▶ [INSTRUCTIONS TO FOLLOW]
Among the lines below, the one containing "수량을 초과하는 경우는" opens the range and the one containing "color: #6d28d9 ->" closes it. Print that range exactly, without the pictures.
[GIVEN RECORDS Boundary: Start]
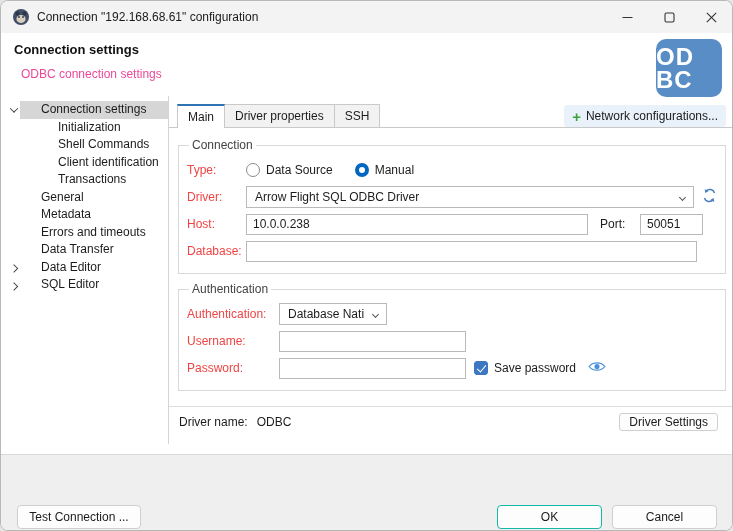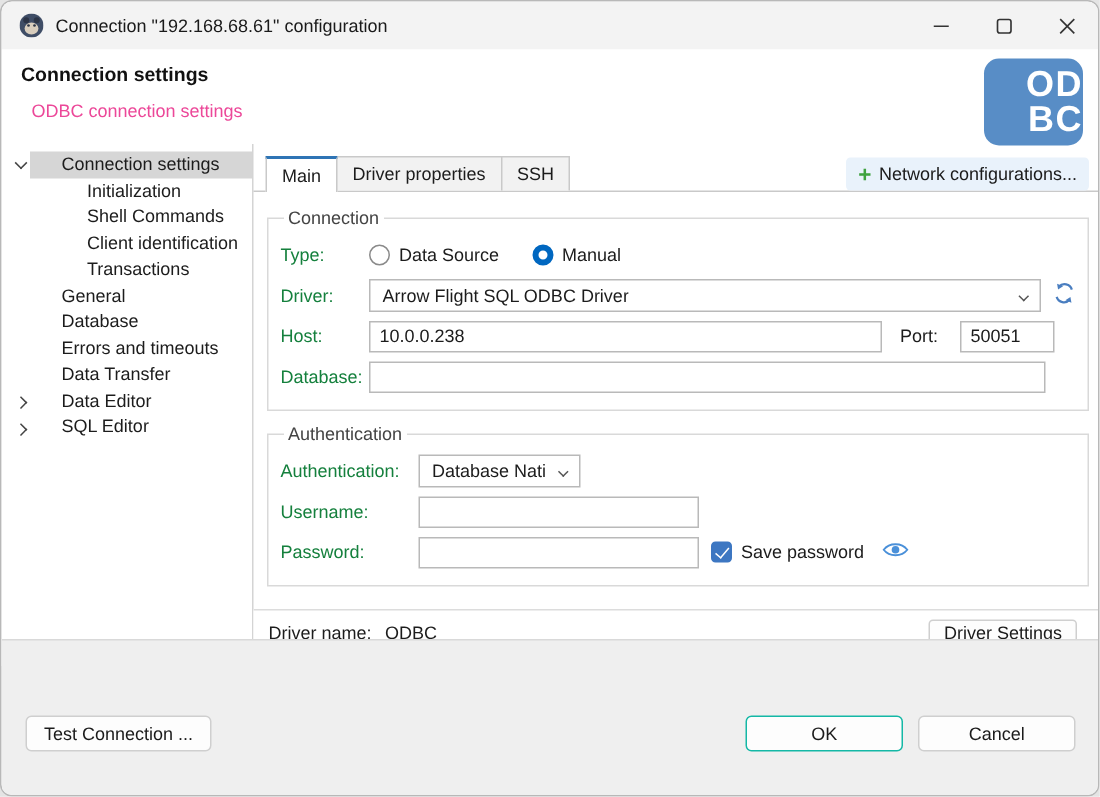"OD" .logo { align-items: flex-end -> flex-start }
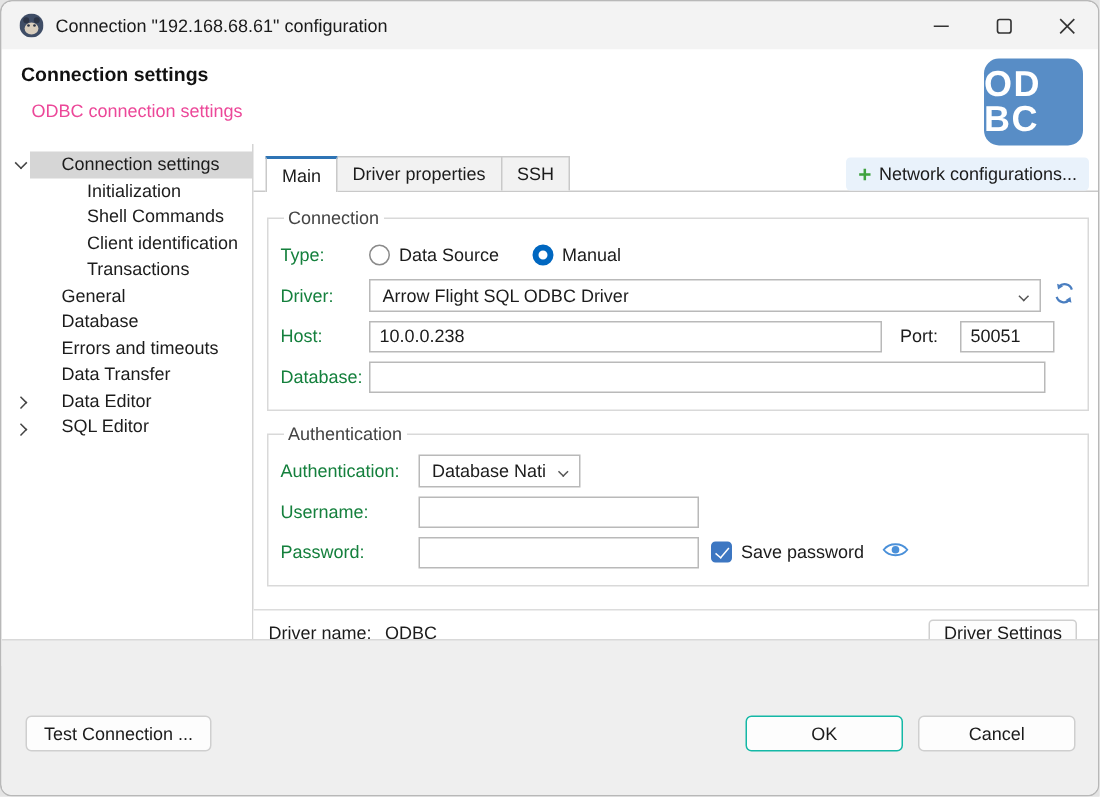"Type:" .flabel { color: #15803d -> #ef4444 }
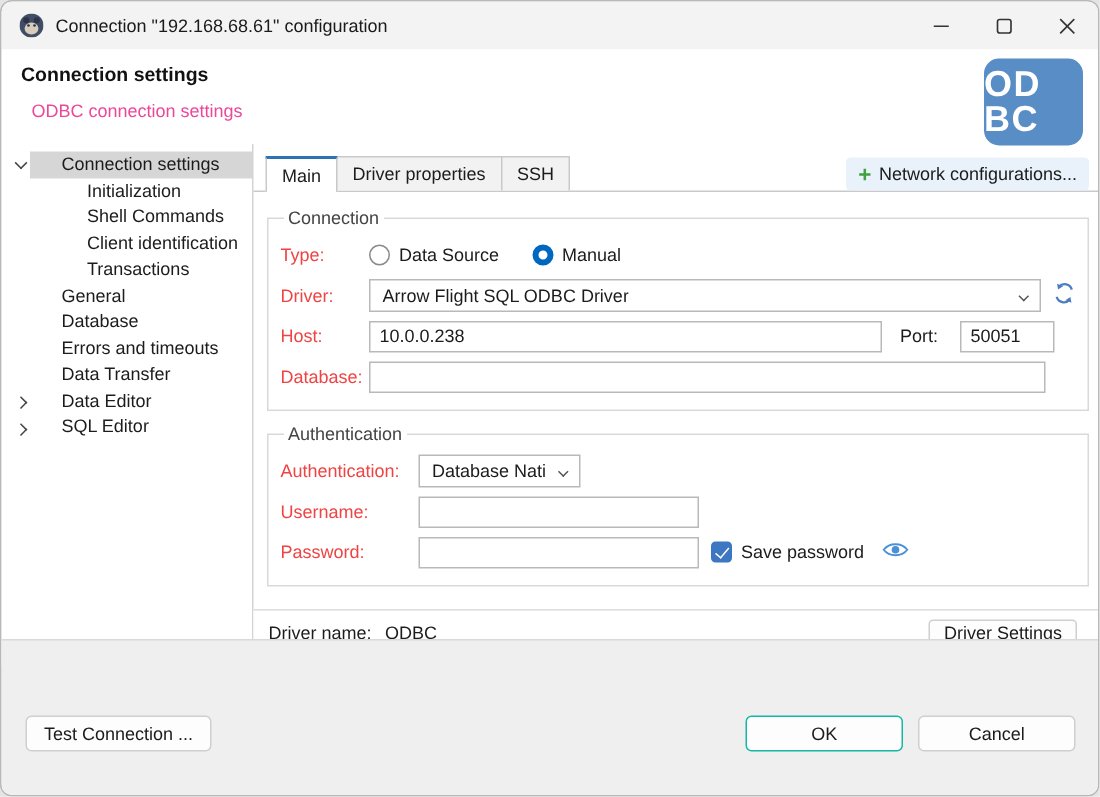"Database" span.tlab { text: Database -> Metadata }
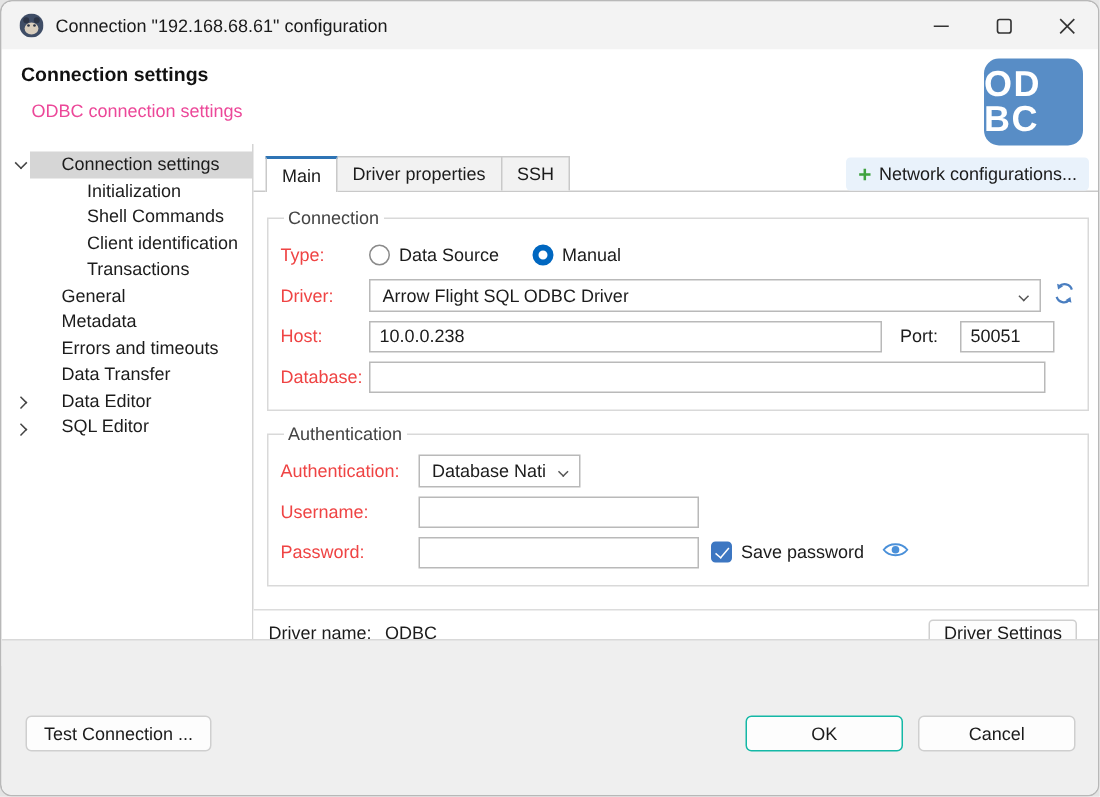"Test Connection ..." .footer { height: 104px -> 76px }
[GIVEN RECORDS Boundary: End]
[GIVEN RECORDS Boundary: Start]
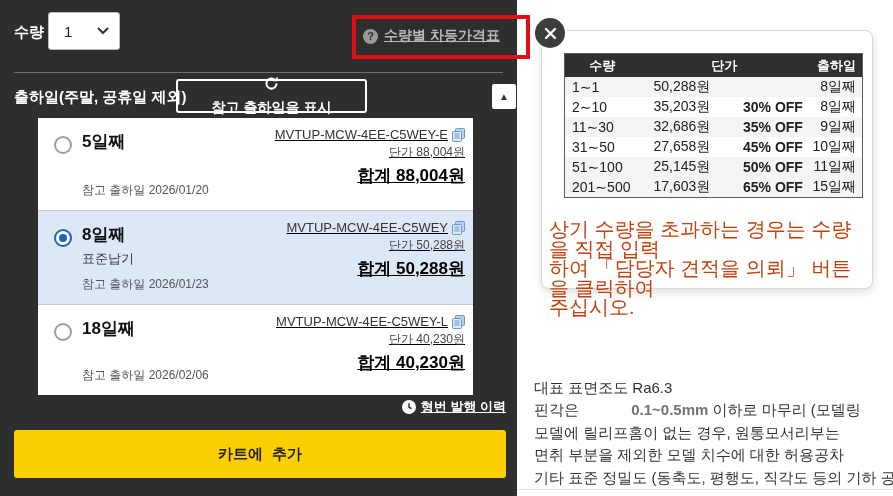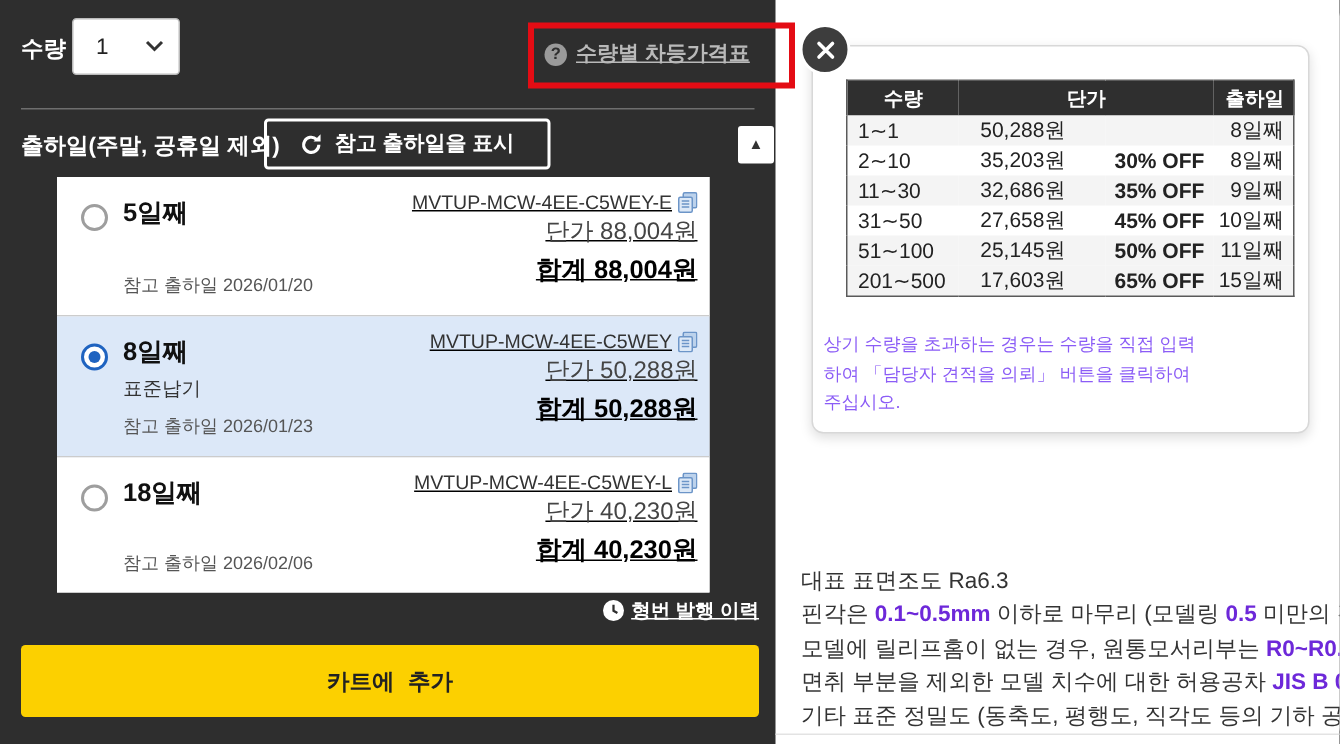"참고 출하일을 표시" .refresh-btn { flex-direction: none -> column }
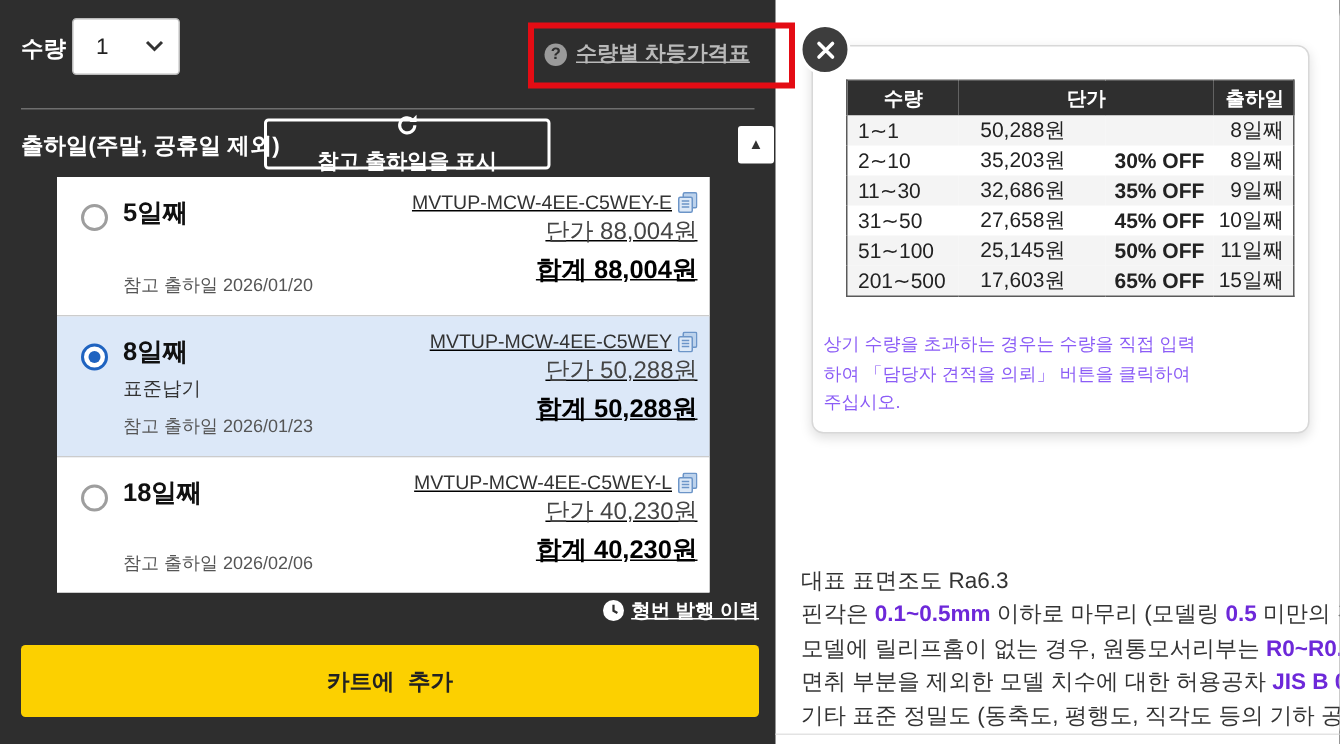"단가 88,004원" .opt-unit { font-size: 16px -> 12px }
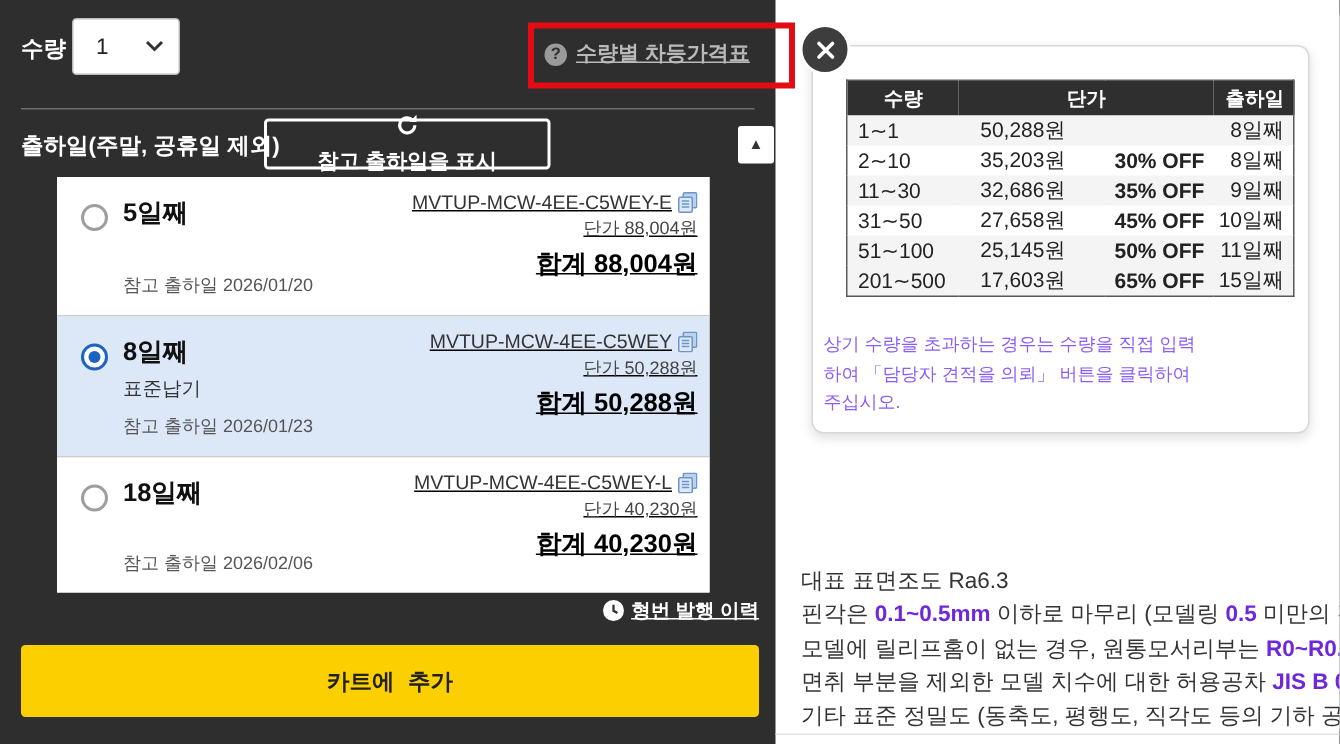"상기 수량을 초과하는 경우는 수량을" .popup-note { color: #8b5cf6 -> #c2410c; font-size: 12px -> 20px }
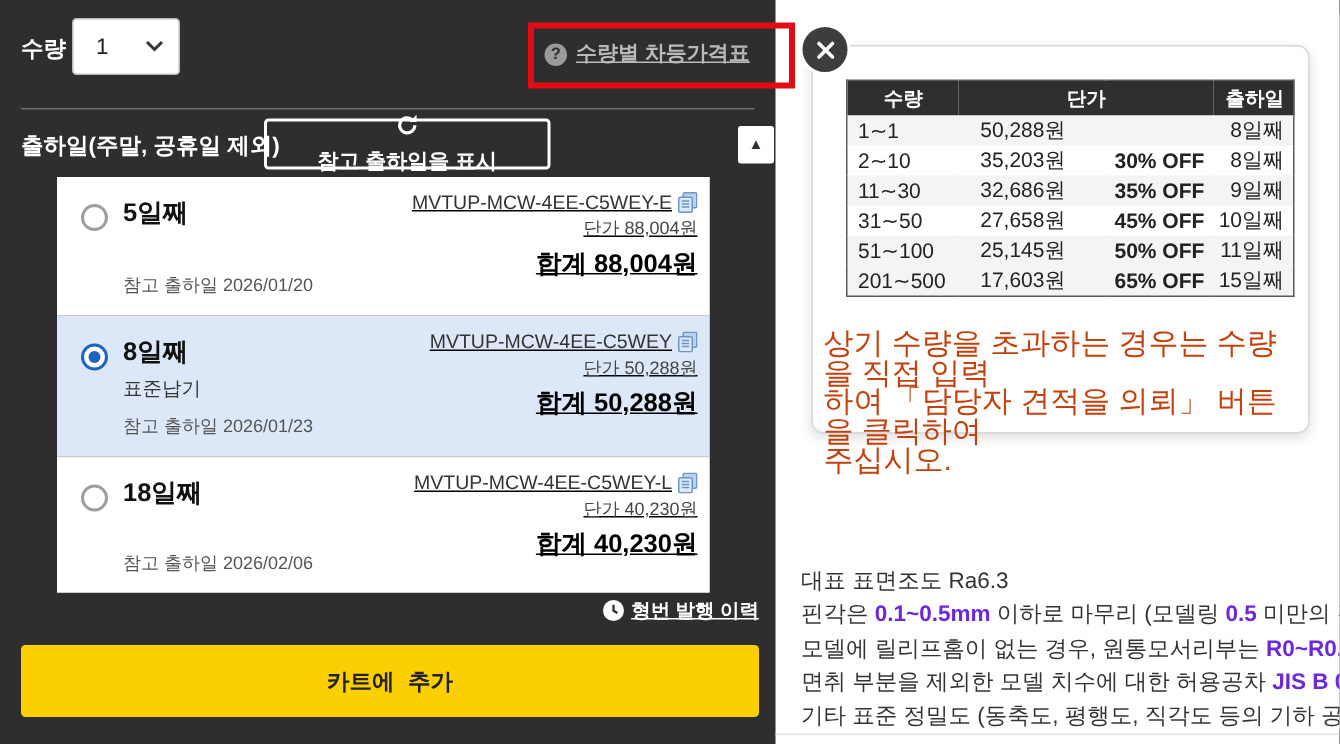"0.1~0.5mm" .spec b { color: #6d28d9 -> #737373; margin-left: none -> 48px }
[GIVEN RECORDS Boundary: End]
▶ [ANSWER SPACE]
"상기 수량을 초과하는 경우는 수량을" .popup-note { color: #8b5cf6 -> #c2410c; font-size: 12px -> 20px }
"0.1~0.5mm" .spec b { color: #6d28d9 -> #737373; margin-left: none -> 48px }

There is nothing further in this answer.